# Charting around the clock

I’m a consensus kind of guy, I can’t help it. I always try to find the best parts of not-so-good things (a Curate’s egg syndrome?). Let me give you an example.

One of the reasons why people like pie charts is because of its strong and familiar metaphor – it is part of our daily life.

Another good metaphor is the analog clock. You don’t need a legend to know the time. So, why don’t you use it to display hourly data?

Take a look at the radar chart on the left (the roman numerals – neat, hum?). It displays pageviews per hour by hour of the day. There are two series, daytime and nighttime. As you can see, the nighttime pageviews are much lower (I wonder why…).
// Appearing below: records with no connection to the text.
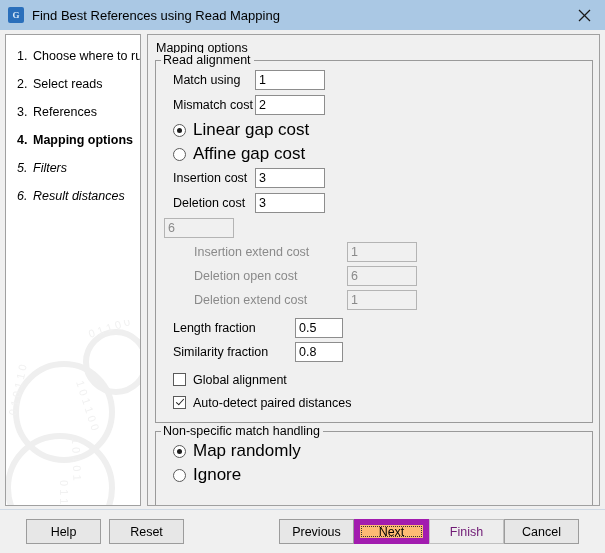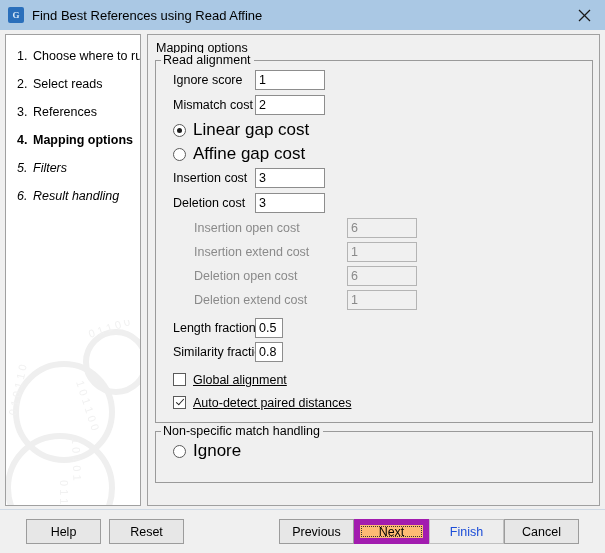--- a/index.html
+++ b/index.html
@@ -331,7 +331,7 @@
 
   <div class="titlebar">
     <div class="app-icon"></div>
-    <div class="title-text">Find Best References using Read Affine</div>
+    <div class="title-text">Find Best References using Read Mapping</div>
     <div class="close-btn">
       <svg width="13" height="13" viewBox="0 0 13 13">
         <line x1="1" y1="1" x2="12" y2="12" stroke="#1a1a1a" stroke-width="1.3"></line>

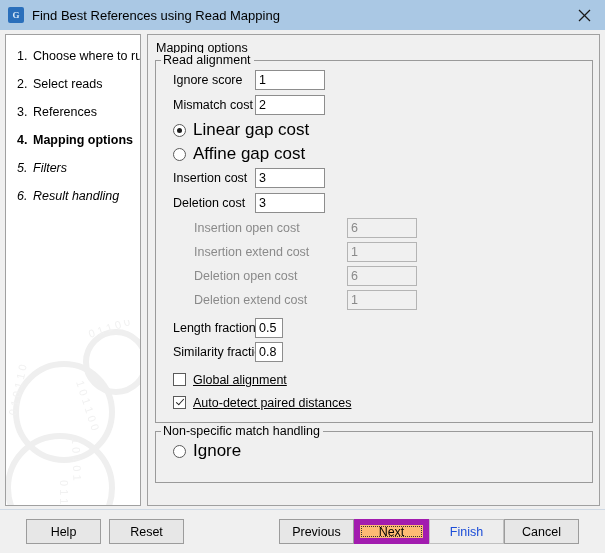--- a/index.html
+++ b/index.html
@@ -392,7 +392,7 @@
         <div class="gb-title">Read alignment</div>
 
         <div class="row">
-          <span class="field-label lbl-main">Ignore score</span>
+          <span class="field-label lbl-main">Match using</span>
           <input class="textbox w-wide" type="text" value="1" style="">
         </div>
 

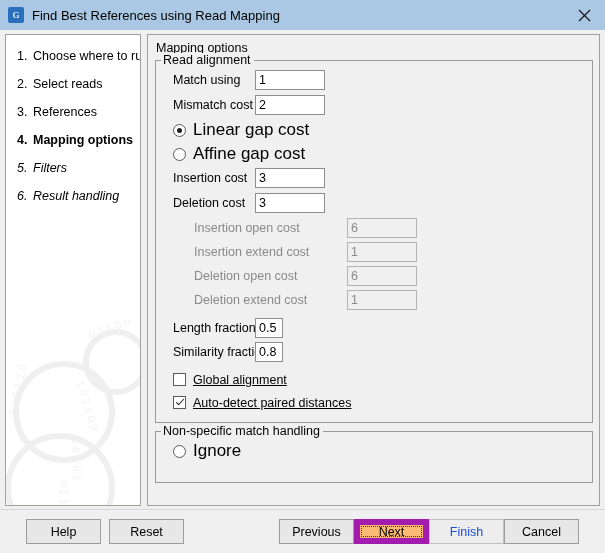--- a/index.html
+++ b/index.html
@@ -380,7 +380,7 @@
         </li>
         <li class="step upcoming">
           <span class="step-num">6.</span>
-          <span class="step-label">Result handling</span>
+          <span class="step-label">Result distances</span>
         </li>
       </ul>
     </div>

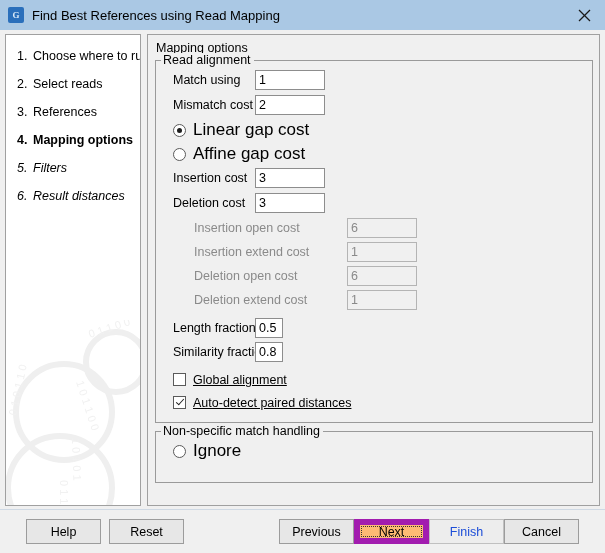--- a/index.html
+++ b/index.html
@@ -422,7 +422,6 @@
         </div>
 
         <div class="row tight">
-          <span class="field-label lbl-sub">Insertion open cost</span>
           <input class="textbox disabled" type="text" disabled="" value="6" style="">
         </div>
 

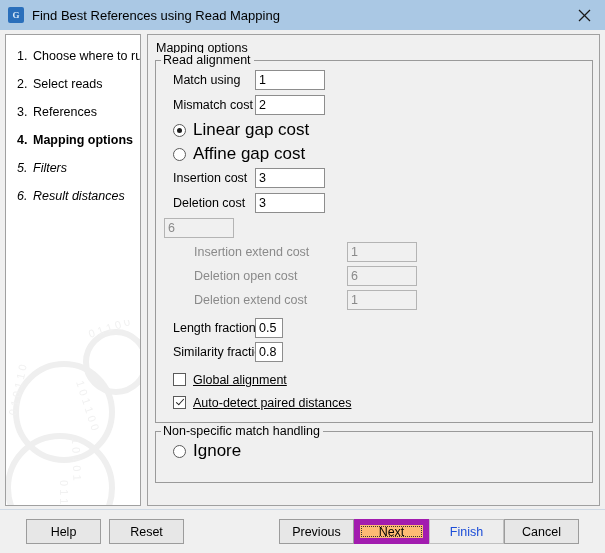--- a/index.html
+++ b/index.html
@@ -210,7 +210,7 @@
     outline: none;
   }
   input.textbox.w-wide { width: 70px; }
-  input.textbox.w-narrow { width: 28px; }
+  input.textbox.w-narrow { width: 48px; margin-left: 40px; }
   input.textbox.disabled {
     background: #f0f0f0;
     border: 1px solid #b4b4b4;

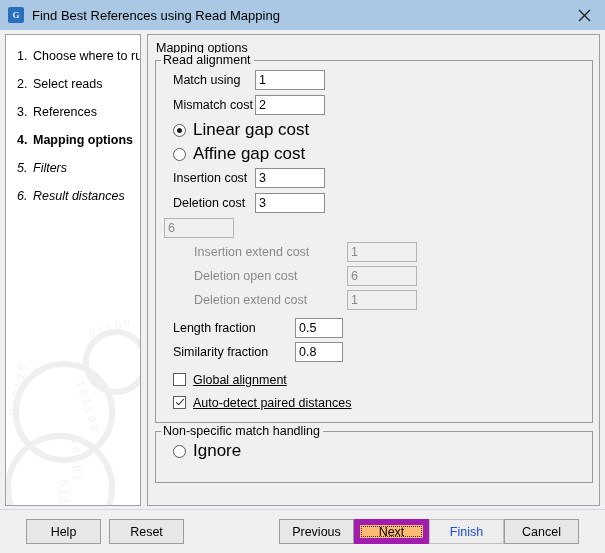--- a/index.html
+++ b/index.html
@@ -280,7 +280,7 @@
     border-width: 0 1.6px 1.6px 0;
     transform: rotate(42deg);
   }
-  .check-label { font-size: 12.5px; text-decoration: underline; }
+  .check-label { font-size: 12.5px; }
 
   
   .buttonbar {

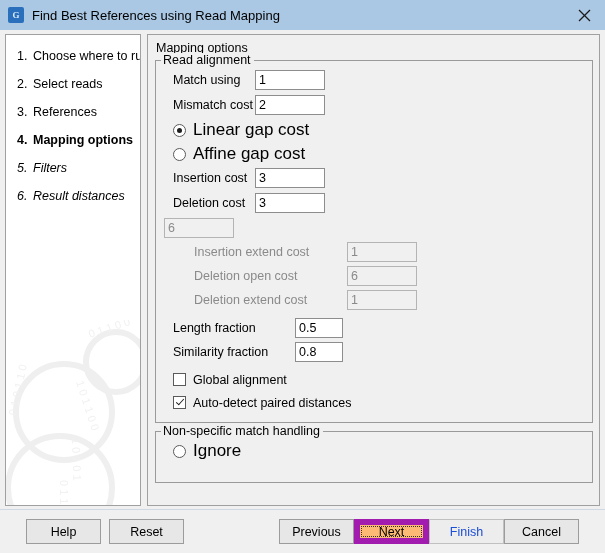--- a/index.html
+++ b/index.html
@@ -464,6 +464,10 @@
       <div class="groupbox" style="padding-bottom:18px;">
         <div class="gb-title">Non-specific match handling</div>
 
+        <div class="radio-row">
+          <span class="radio checked"></span>
+          <span class="radio-label">Map randomly</span>
+        </div>
 
         <div class="radio-row">
           <span class="radio"></span>

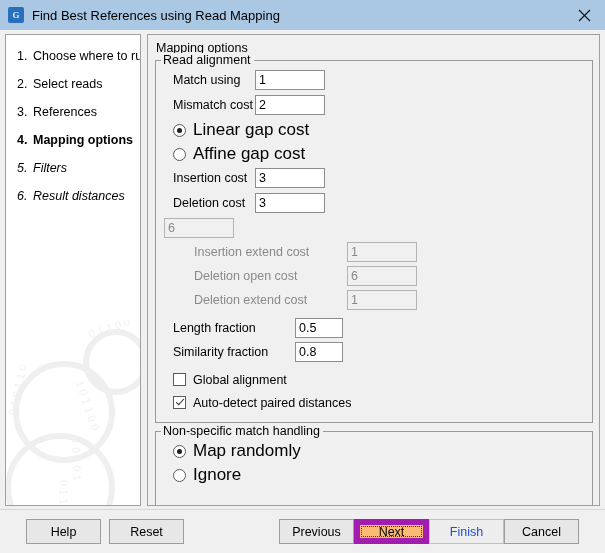--- a/index.html
+++ b/index.html
@@ -311,7 +311,7 @@
     cursor: default;
     padding: 0 8px;
   }
-  .btn.disabled { color: #1d4ed8; border-color: #c0c0c0; background: #ededed; }
+  .btn.disabled { color: #701a75; border-color: #c0c0c0; background: #ededed; }
   .btn.focused {
     border: 6px solid #a21caf;
     background: #fdba74;

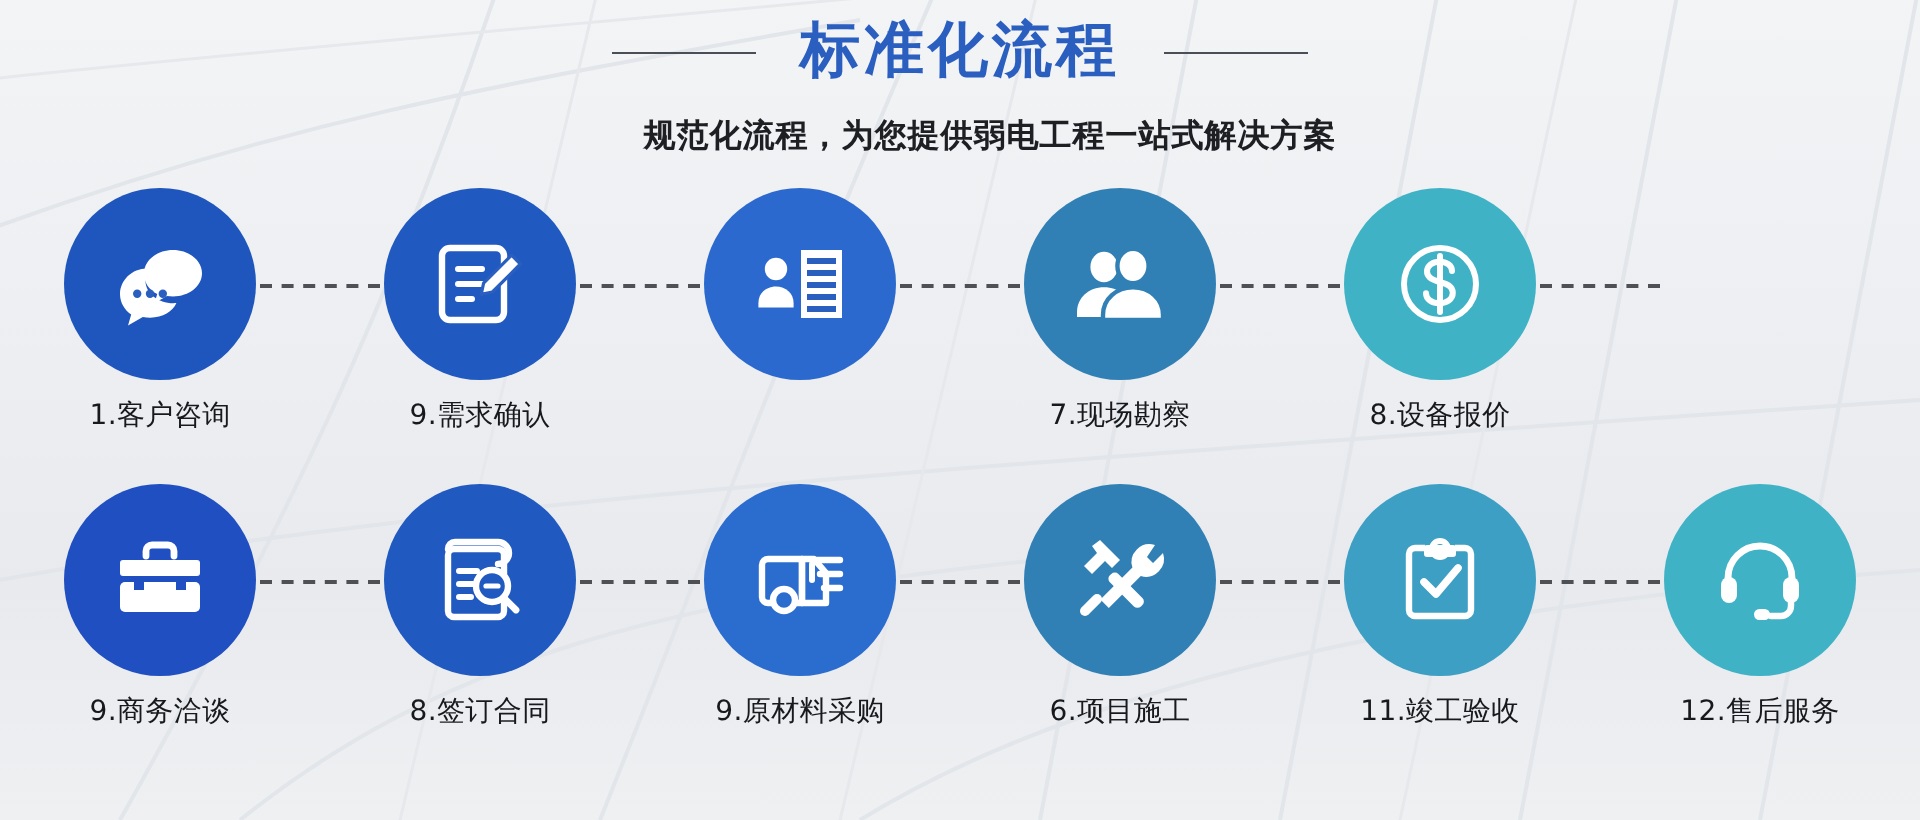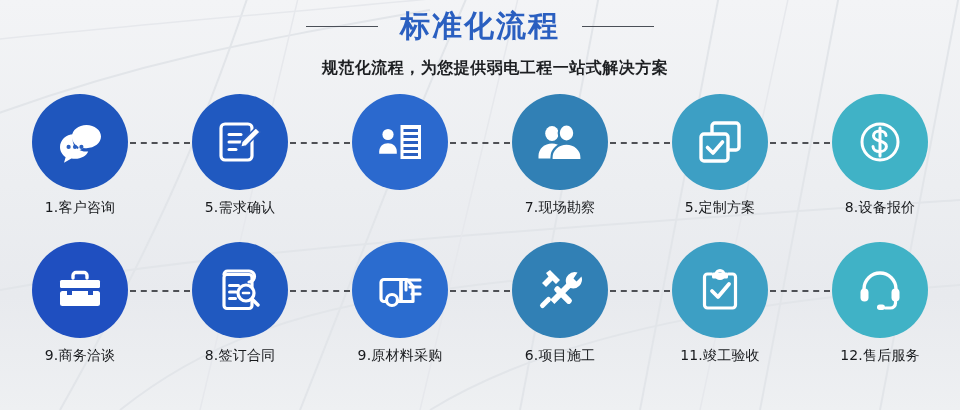--- a/index.html
+++ b/index.html
@@ -129,7 +129,7 @@
               </svg>
             </span>
           </div>
-          <div class="step-label">5.需求确认</div>
+          <div class="step-label">9.需求确认</div>
         </div>
         <div class="dash" style="left: 290px; width: 60px;"></div>
         <div class="cell">

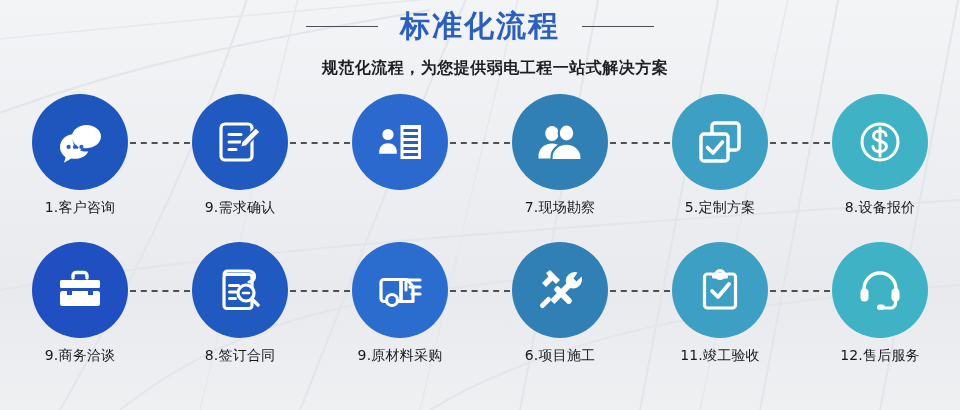--- a/index.html
+++ b/index.html
@@ -165,18 +165,6 @@
           <div class="step-label">7.现场勘察</div>
         </div>
         <div class="dash" style="left: 610px; width: 60px;"></div>
-        <div class="cell">
-          <div class="circle" style="background: rgb(61, 159, 196);">
-            <span>
-              <svg width="48" height="48" viewBox="0 0 48 48" fill="none" xmlns="http://www.w3.org/2000/svg">
-                <rect x="16" y="5" width="27" height="27" rx="3" stroke="#ffffff" stroke-width="3.4"></rect>
-                <rect x="5" y="16" width="27" height="27" rx="3" fill="#3d9fc4" stroke="#ffffff" stroke-width="3.4"></rect>
-                <path d="M11.5 29.5l5.5 5.5 9.5-11" stroke="#ffffff" stroke-width="3.6" stroke-linecap="round" stroke-linejoin="round"></path>
-              </svg>
-            </span>
-          </div>
-          <div class="step-label">5.定制方案</div>
-        </div>
         <div class="dash" style="left: 770px; width: 60px;"></div>
         <div class="cell">
           <div class="circle" style="background: rgb(64, 178, 198);">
If you want to compare daytime and nighttime data do everyone a favor: forget about day and night. Don’t assume that those 24 data points should be split in midnight to midday and midday to midnight. Or just because you raise early, the split should be 6:00 a.m. to 6:00 p.m. and 6:00 p.m. to 6 a.m. Look at the data and do what it tells you to do.  A good split creates two series that maximizes variability between them (and each series becomes more internally consistent). In this case, the split was at 8:00 a.m/p.m.

Chandoo, over PointyHairedDilbert, had “an interesting charting idea to show the data around the clock“:

Jon Peltier doesn’t really like the idea and suggests a much more conservative aproach:

Now, shake both charts (shaken, not stirred…) and what do you get? My radar chart, of course! And what a fine mix of both it is!

Ok, where was I? Ah, yes, my soft boiled egg…

### 7 thoughts on “Charting around the clock”

1. I have the same issue with your radar chart as I had with Chandoo’s double-trouble bubble chart. I don’t know where your series cross, unless I read the fine print and point with my fingers on the screen until I locate the 8AM-8PM crossover.

However, I’ve devised my own radar chart variation, and I’ve poste it to the bottom of my original follow-up to Chandoo.

2. I think a simple line chart will be more effective . the radar chart makes readers puzzled .
In telecom industry ,we usually draw a line chart with a 24h’s vol data, from 1-24 ,or from 7-6. readers can read it easily.

3. Jorge, that is very well done. You have managed to not break the metaphor while still bringing the key information out (more visits in day time than night)

I have suggested my readers to visit your post (as well as Jon’s) to see why my chart is Curate’s egg.

I will do a follow up myself later today or next Monday (my wife would kill me if I open the wordpress on weekend :D)

4. I consider Jon’s chart as the best one – I spent much more time to understand the radar chart and Chandoo’s chart compared to simple line. In fact the Chandoo’s bubbles are really difficult to understand (and even more if you would like to find some trends).

Anyway – it was a good exercise.

@Jorge: You should always challenge whether such split makes business sense. And in addition – you are right – the best split is where the variability is maximized.

5. @Jorge: What software are you using for that charts?

6. Josue: it is Excel 2007. I do everything in Excel 2003 and use Excel 2007 to export the image.

7. That’s like me, except for the 2007 part. Jorge, do you think he’s surprised it’s not a big fancy package?